5. **No multi-node aggregation** — The checker is a single in-memory struct. There's no way to aggregate across distributed checkers, no remote write, no federation.

### 🟡 Medium gaps

6. **No upper-bound conservation** — Only one-sided (must not decrease). You can invert quantities for "must not exceed", but it's hacky and error-prone in documentation.

7. **Panics on unknown quantity** — Every accessor panics if the name isn't registered. In production you'd want `Result` returns or at least `Option` fallbacks. Not great for runtime reliability.

8. **Phase algorithm is simplistic** — The comparison of "recent rate vs older rate" with a noise floor works for demo scenarios but may produce false positives with noisy real-world data. No smoothing, no moving average, no configurable window sizes.

9. **No tags/labels** — Every quantity is a flat string name. In Prometheus-world, you want labels (e.g. `node="web-01", metric="cpu"`). Today you'd encode everything into the name string, which is messy.

10. **Tolerance is hardcoded at registration** — Can't adjust tolerance at runtime. For SRE you often want to tighten or loosen constraints based on time of day or incident severity.

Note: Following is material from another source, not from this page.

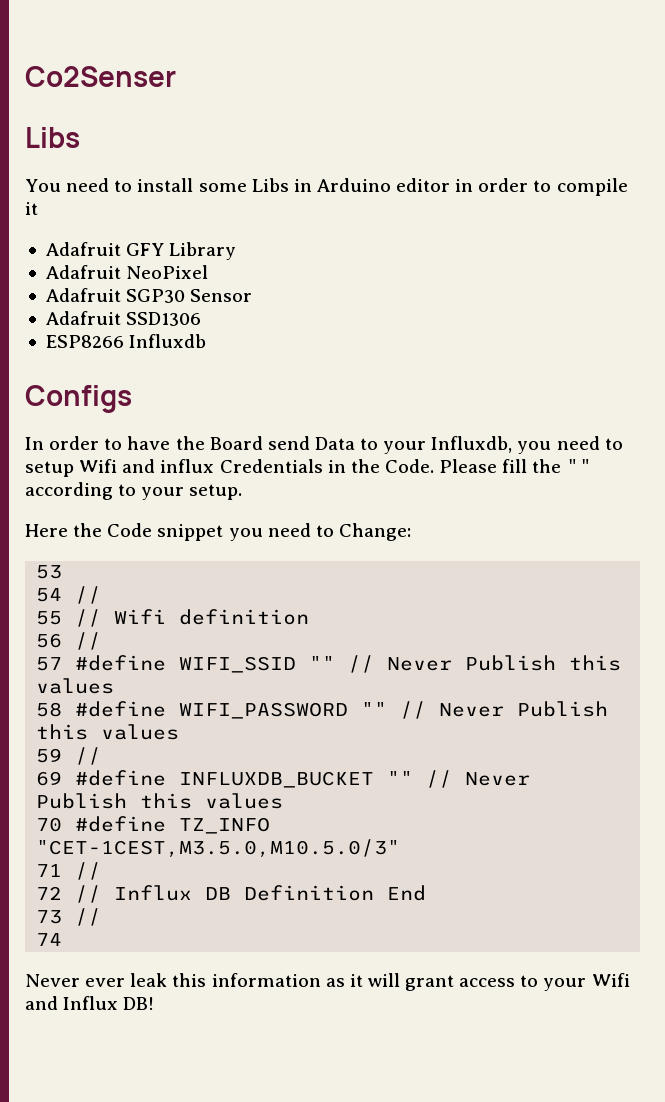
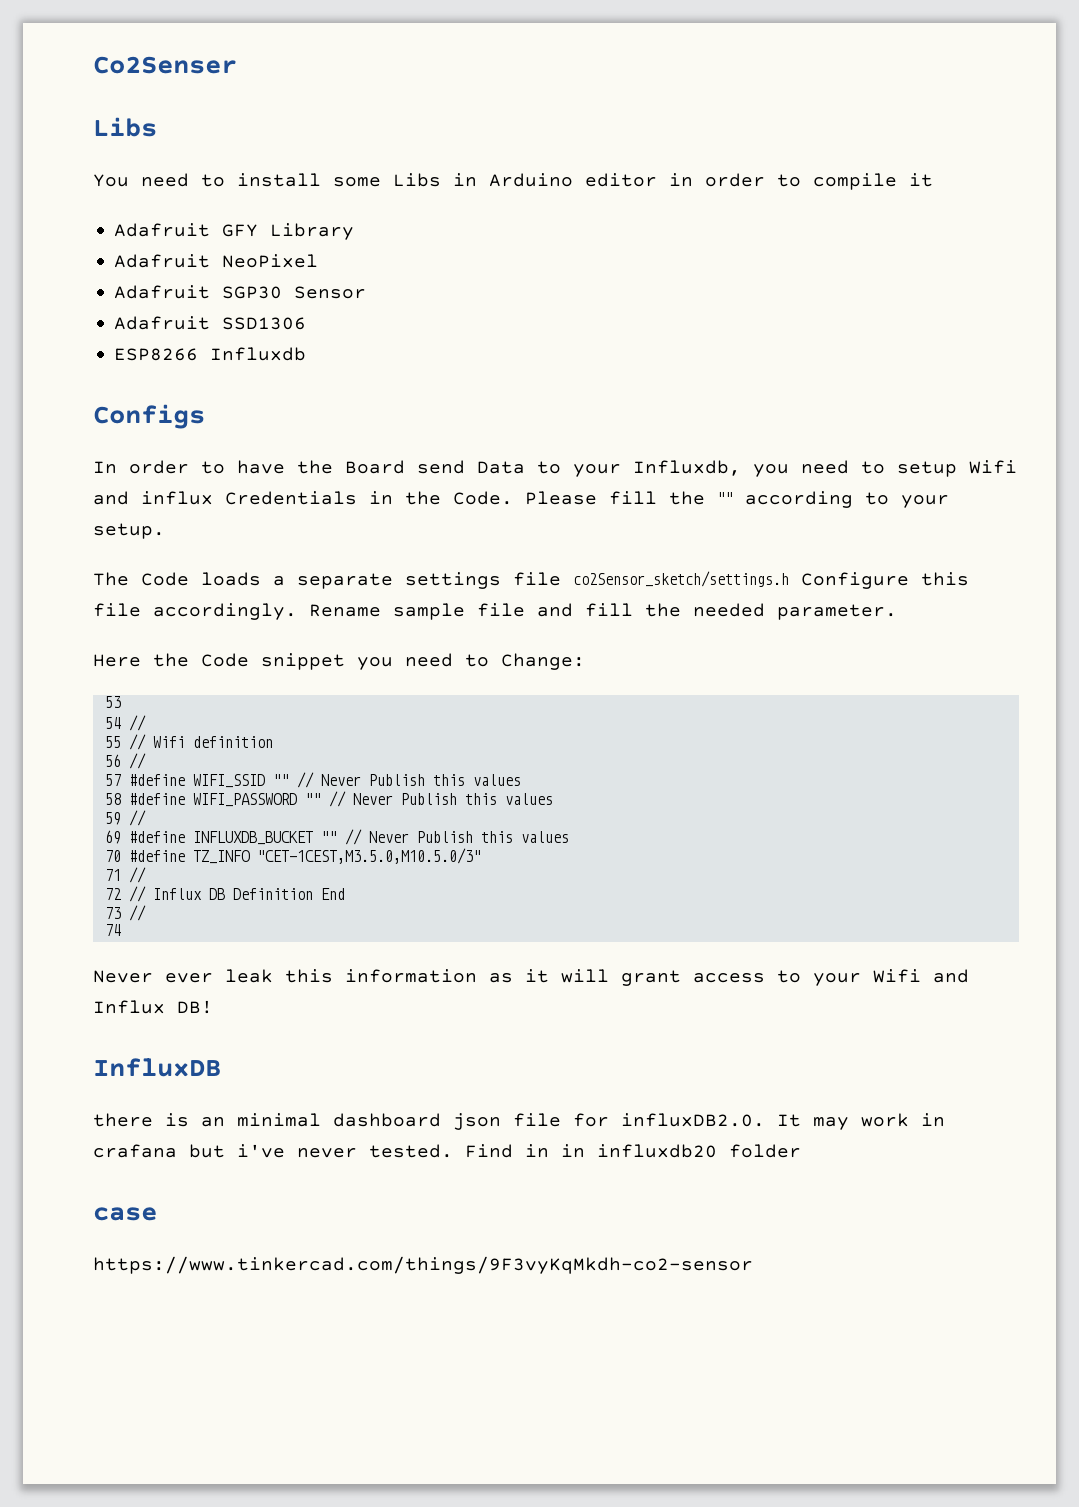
+ The Code loads a separate settings file co2Sensor_sketch/settings.h Configure this file accordingly. Rename sample file and fill the needed parameter.
+ InfluxDB
+ there is an minimal dashboard json file for influxDB2.0. It may work in crafana but i've never tested. Find in in influxdb20 folder
+ case
+ https://www.tinkercad.com/things/9F3vyKqMkdh-co2-sensor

11. **No `Deref` or `Index` sugar** — Small ergonomic issue, but `checker["web-01.cpu"]` would be nicer than `checker.current_value("web-01.cpu")`.

### 🔵 Nice-to-haves

- README examples that show how to integrate with tokio/tokio-tasks
- A simple "watch" mode that polls and prints violations on a timer
- Byte-size memory snapshots or custom display for human-readable output
- Support for `no_std` (not realistic for monitoring but would be cool)

---

## 6. Score: ★★★☆☆ (3/5 stars)

### What earns stars

- **Zero dependencies in default build** — genuinely rare and valuable
- **Phase detection** is a real differentiator; PreTransition as an early warning concept is smart
- **Clean, well-tested API** — 53 unit tests + 6 doc tests, all passing, no warnings
- **Good documentation** — doc comments on every public method with working doc-test examples
- **Serde support** via optional feature

### What costs stars

- **Not production-ready for SRE** — The README pitches this as a production monitoring tool, but it's really a library building block. No Prometheus, no async, no alerting, no timestamps.
- **Panic-based error handling**`unwrap_or_else(|| panic!(...))` on every accessor is fine for tests but dangerous for a 24/7 monitoring process
- **No time-series fundamentals** — Snapshots without timestamps means you can't compute meaningful rates (per-second, per-minute)
- **Phase detection is fragile** — No smoothing, no configurable window. Works for demos but may struggle in noisy production environments

### Verdict

**Good library — wrong packaging.** If this were positioned as "a simple building block for conservation invariants" I'd give it 4 stars. But it's marketed for "production monitoring" and doesn't have the infrastructure integration (Prometheus, metrics, alerting) that actual SRE teams need. 

Use it as a lightweight embedded checker in a single binary or test harness — but don't build your cluster monitoring stack on it yet.

---

## Appendix: Example Output (cluster_monitoring with serde)

The full example is in `examples/cluster_monitoring.rs`. Run with:

```bash
cargo run --features serde --example cluster_monitoring
```

The Serde JSON snapshot at the end produces output like:

```json
[{
  "conserved": false,
  "current": 11.0,
  "initial": 61.0,
  "name": "db-01.cpu",
  "tolerance": 0.0
}, {
  "conserved": false,
  "current": 16.0,
  "initial": 67.0,
  "name": "web-02.cpu",
  "tolerance": 0.0
}]
```

This is clean enough to feed into a log pipeline or push to a lightweight API, but lacks timestamps, labels, and metric type — you'd need to wrap it before feeding to Prometheus.